◆ Problem to solve
Below are records; count the lines that contain "pull" and state only that count.

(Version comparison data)
******
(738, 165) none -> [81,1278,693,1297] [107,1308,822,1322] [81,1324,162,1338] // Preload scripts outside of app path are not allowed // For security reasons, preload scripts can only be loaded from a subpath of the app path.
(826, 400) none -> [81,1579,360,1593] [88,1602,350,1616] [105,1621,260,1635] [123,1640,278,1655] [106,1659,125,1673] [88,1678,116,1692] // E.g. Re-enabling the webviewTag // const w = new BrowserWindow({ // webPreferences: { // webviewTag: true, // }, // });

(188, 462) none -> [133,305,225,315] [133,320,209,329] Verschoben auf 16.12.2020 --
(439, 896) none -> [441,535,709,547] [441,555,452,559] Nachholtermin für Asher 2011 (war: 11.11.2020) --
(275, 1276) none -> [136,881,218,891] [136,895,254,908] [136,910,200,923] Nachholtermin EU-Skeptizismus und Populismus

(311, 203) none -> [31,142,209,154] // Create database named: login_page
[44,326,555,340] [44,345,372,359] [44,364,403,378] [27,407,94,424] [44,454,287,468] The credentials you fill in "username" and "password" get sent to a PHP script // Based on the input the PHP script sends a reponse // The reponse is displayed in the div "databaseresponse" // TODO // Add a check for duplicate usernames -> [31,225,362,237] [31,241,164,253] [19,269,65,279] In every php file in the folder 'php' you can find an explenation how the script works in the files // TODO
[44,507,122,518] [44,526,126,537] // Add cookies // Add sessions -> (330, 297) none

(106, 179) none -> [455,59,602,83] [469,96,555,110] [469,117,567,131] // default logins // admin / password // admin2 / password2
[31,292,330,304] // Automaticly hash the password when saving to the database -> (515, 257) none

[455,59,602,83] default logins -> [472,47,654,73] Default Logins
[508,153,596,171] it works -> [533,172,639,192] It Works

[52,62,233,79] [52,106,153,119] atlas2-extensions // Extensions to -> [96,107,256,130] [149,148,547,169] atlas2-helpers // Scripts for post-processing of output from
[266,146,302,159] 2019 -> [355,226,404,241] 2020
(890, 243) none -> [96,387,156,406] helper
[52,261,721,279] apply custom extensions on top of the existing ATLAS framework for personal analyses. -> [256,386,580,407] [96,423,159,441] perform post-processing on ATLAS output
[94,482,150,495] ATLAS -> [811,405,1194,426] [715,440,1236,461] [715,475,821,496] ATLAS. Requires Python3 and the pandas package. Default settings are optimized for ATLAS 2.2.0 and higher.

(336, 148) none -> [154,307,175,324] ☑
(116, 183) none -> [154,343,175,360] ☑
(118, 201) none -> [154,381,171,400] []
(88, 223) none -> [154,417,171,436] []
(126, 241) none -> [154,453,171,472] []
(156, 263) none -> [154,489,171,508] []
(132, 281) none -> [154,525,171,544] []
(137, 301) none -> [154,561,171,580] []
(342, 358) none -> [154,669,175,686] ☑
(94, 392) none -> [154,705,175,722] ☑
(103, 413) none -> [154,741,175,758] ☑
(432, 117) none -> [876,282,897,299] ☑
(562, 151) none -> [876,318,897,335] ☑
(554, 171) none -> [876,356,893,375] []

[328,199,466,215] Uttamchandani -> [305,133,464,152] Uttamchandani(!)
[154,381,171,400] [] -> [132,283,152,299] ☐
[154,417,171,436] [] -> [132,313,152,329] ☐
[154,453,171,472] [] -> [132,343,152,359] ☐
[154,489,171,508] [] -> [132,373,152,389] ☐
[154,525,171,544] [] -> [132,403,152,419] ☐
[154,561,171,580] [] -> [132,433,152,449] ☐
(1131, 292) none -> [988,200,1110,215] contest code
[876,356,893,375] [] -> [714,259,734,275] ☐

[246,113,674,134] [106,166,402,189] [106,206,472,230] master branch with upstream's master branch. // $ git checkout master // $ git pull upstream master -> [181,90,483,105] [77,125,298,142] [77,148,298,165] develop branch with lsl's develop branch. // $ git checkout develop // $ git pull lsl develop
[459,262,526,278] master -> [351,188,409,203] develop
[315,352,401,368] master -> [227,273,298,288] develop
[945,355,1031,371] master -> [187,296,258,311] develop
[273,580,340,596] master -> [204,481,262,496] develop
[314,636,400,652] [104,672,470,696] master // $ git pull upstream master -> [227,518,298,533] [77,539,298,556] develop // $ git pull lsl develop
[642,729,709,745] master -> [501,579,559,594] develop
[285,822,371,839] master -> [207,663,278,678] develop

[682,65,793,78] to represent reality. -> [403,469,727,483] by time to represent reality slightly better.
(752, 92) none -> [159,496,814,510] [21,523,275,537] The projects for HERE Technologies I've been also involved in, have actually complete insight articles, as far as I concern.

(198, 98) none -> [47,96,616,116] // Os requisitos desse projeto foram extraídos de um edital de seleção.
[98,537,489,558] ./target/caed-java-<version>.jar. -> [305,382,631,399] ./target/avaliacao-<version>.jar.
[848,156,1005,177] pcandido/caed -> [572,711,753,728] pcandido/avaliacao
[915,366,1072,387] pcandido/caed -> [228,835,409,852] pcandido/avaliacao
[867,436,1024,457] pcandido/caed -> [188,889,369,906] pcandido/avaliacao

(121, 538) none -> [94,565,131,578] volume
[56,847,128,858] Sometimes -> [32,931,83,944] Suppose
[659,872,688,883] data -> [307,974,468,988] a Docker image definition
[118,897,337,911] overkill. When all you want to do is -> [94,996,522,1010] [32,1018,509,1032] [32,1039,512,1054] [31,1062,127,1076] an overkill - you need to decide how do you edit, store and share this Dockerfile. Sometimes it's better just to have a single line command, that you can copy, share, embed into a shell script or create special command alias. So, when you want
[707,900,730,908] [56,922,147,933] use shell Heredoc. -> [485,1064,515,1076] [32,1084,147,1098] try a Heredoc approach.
******
◆ Response
2